The novel is set during the Siege of Sarajevo. Though the book is relatively short, there are various plot threads. The main one concerns an unknown traveller who arrives at a hotel in Sarajevo, known only as H.I. but presumably the Holiday Inn. He is about sixty and it is not clear what he is doing in Sarajevo. The day after his arrival, a mortar hits the room in which he is staying and he is killed. The commander of the International Force comes to investigate but when he removes the blanket from the corpse, there is nothing there. The guards have no explanation. As far as they are concerned the body could have not have been moved without their knowledge. When he goes to check the passport, that too has disappeared, despite the clerk saying he put it in a drawer and no-one took it. Moreover, contrary to normal procedure, he did not note the details. The only clues are a series of poems and a novel, the former signed J. G. (Goytisolo’s initials) and written in Spanish. As the commander is Spanish, he is able to read the poems and finds them disgustingly pornographic, promoting sodomy. The book, interestingly enough, seems to be the novel we are reading and even describes the death of the writer before it has happened.

The commander does investigate but does not come up with a satisfactory solution and is baffled by how this man managed to arrive here without anyone knowing who he was and why he was there. His investigations are mixed in with descriptions of the events in Sarajevo. In particular, Goytisolo has a brilliant description of a siege, involving ethnic cleansing but set in a suburb of Paris rather than in Sarajevo. What is interesting is that while the siege is going on and various ethnic groups are being cleansed, particularly the Jews but others as well, the rest of Paris carries on as though nothing is happening. The Metro just misses out the stops that go through the area under siege. Goytisolo has made the point that the rest of the world tended to ignore what was happening in Sarajevo and this stresses it.

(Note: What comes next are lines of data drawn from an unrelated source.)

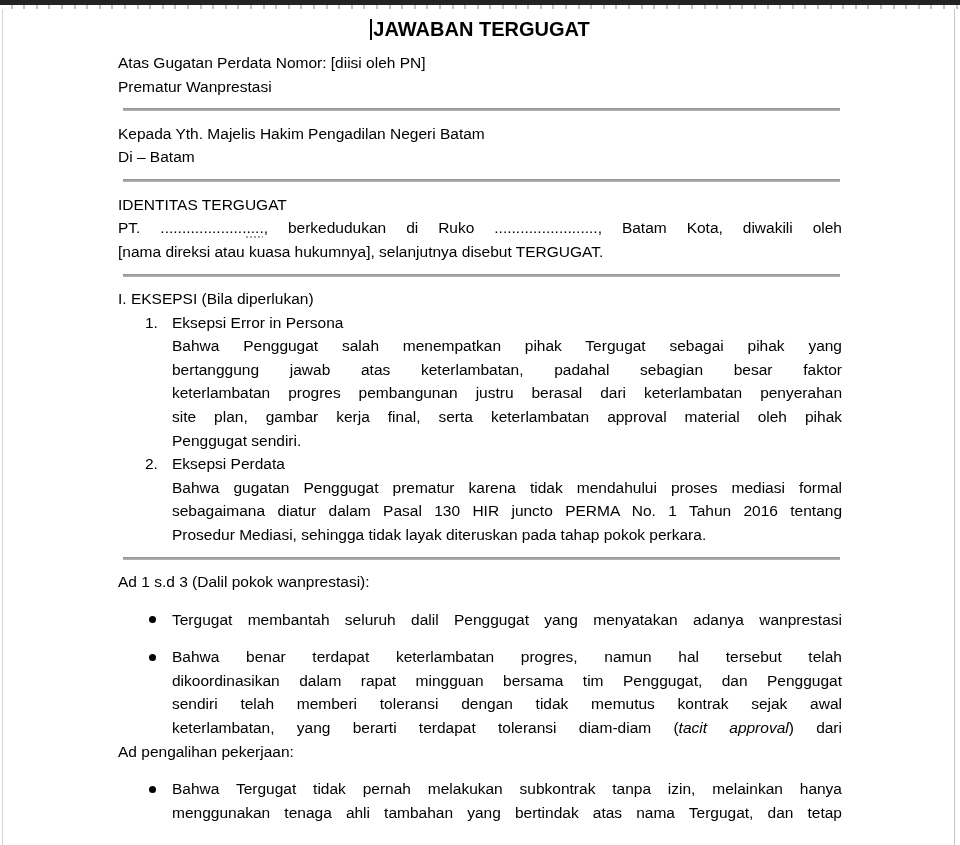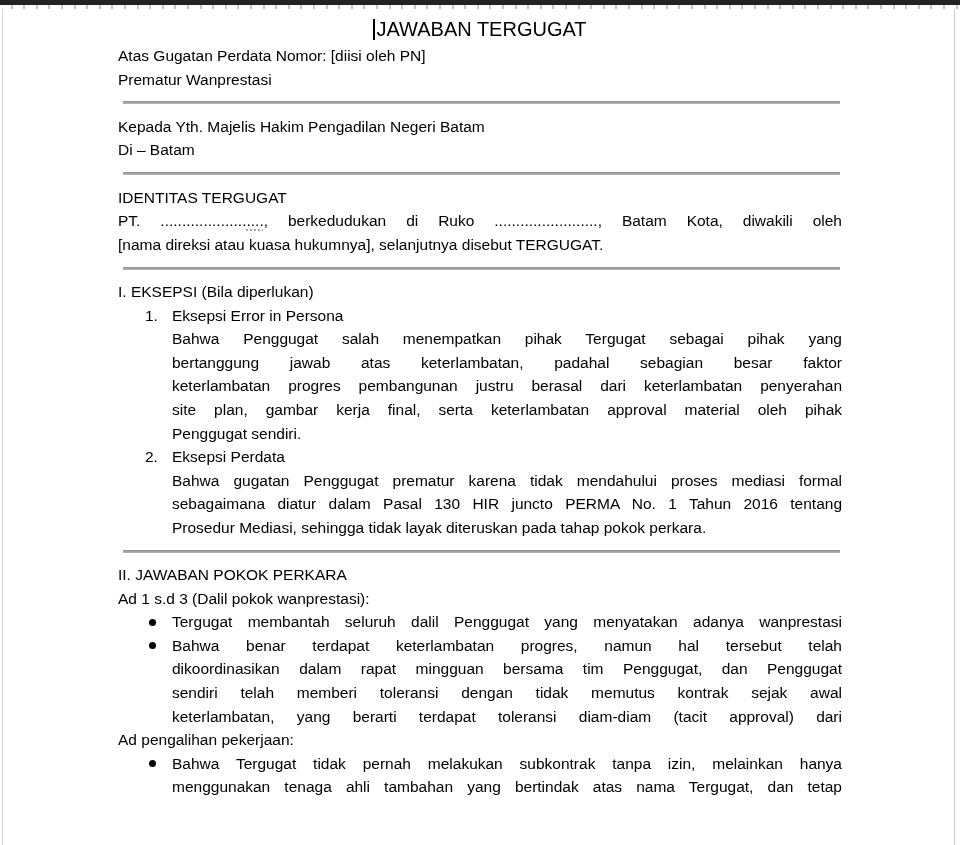"JAWABAN TERGUGAT" .title-row { font-weight: normal -> bold; margin-bottom: 1px -> 8px }
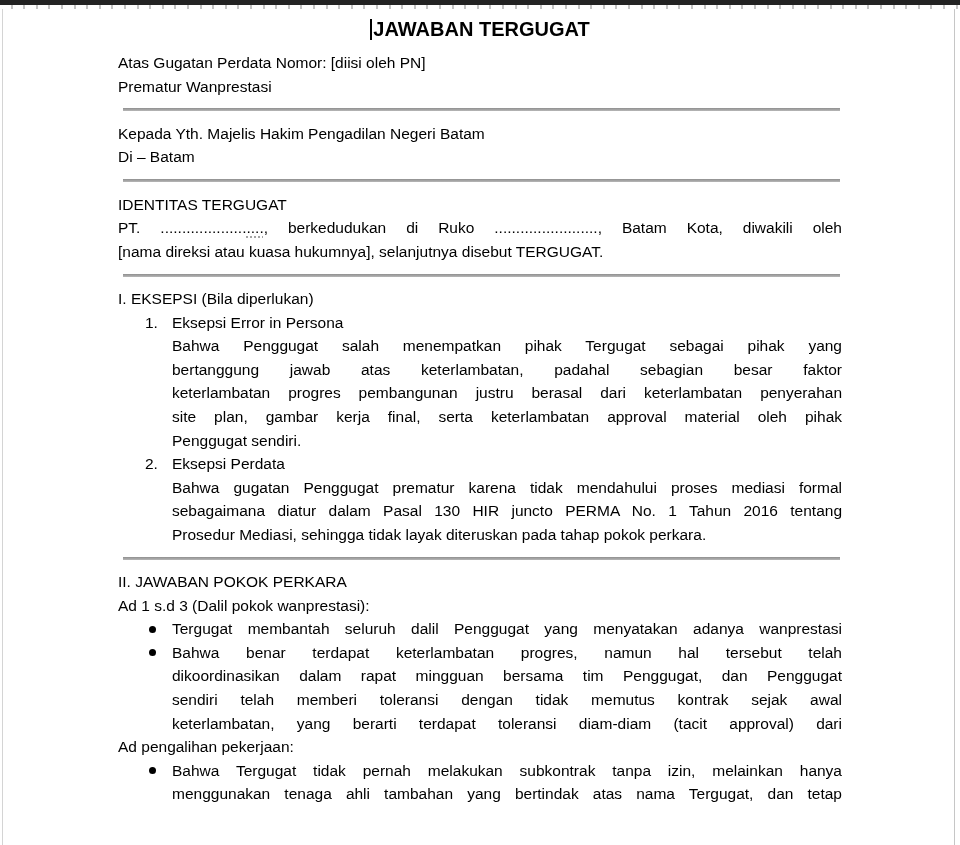"II. JAWABAN POKOK PERKARA" div.line { html: <div>II. JAWABAN POKOK PERKARA</div> -> none }
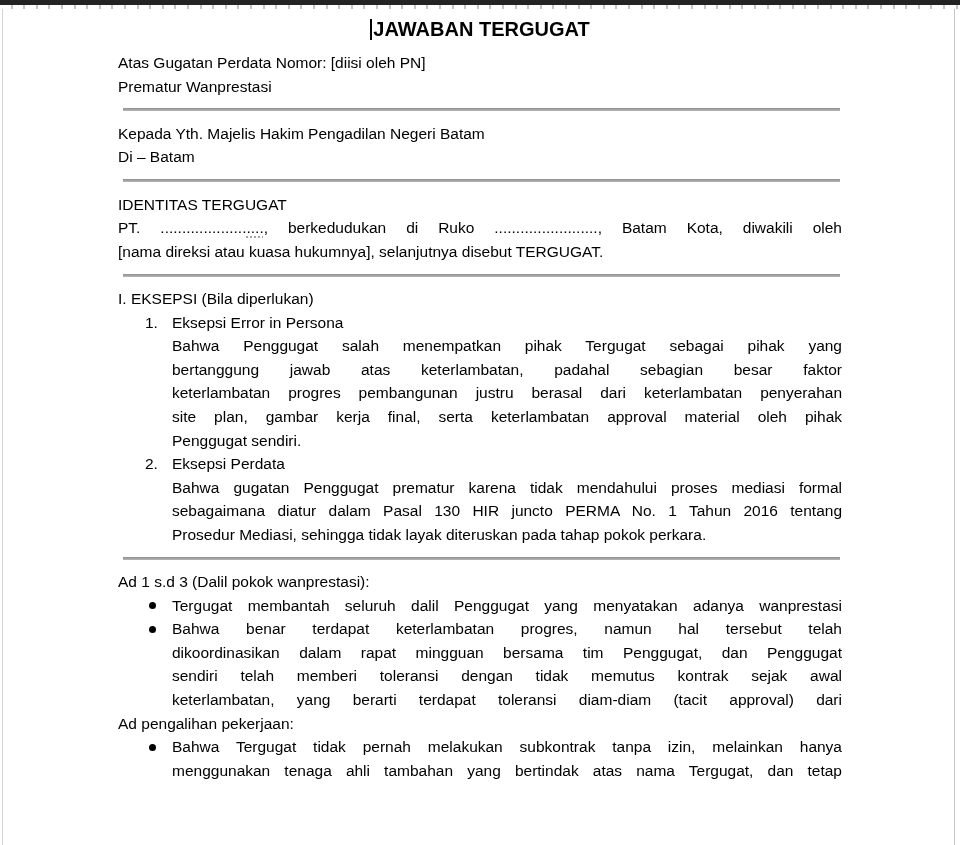"Tergugat membantah seluruh dalil" .bullet-item { margin-top: none -> 14px }
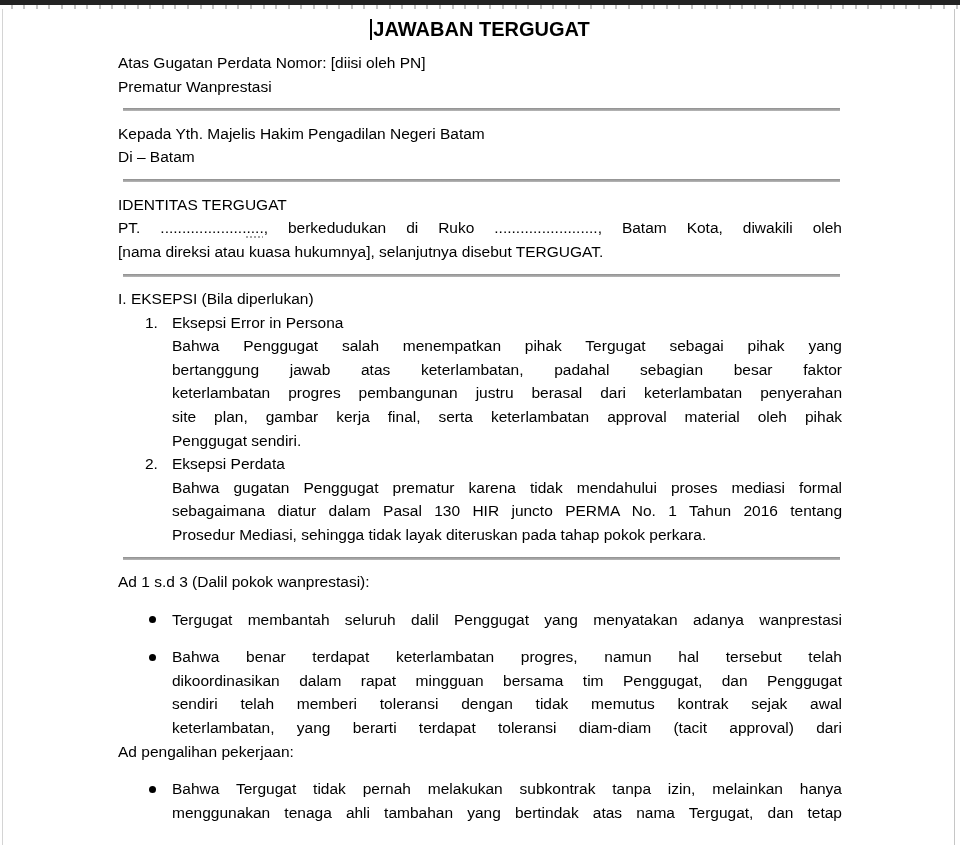"tacit approval" .it { font-style: none -> italic }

The second part of the book starts with the (deliberate) destruction of the Oriental Institute in Sarajevo, with its fine collection of Arab, Ottoman and Persian manuscripts. A couple of scholars – one specialising in literature, the other in history – are devastated and feel that their life has been destroyed. However, when a sixty year old man arrives at the hotel and registers as Ben Sidi Abú Al Fadaíl, one of them is excited, as Ben Sidi Abú Al Fadaíl is a Muslim saint, about whom he was writing a biography. When the man is killed when a mortar hits his room and he finds a manuscript confirming the man’s connection to the saint, he is very excited. His initial reaction is to completely cover up the death but the body is seen by a Dutch diplomat, so the elaborate plot we have learned of in the first part is concocted. The manuscript is removed, the saint buried in the grounds of the ruined Institute and the poems we know of planted, to make the investigators think that he is Spanish.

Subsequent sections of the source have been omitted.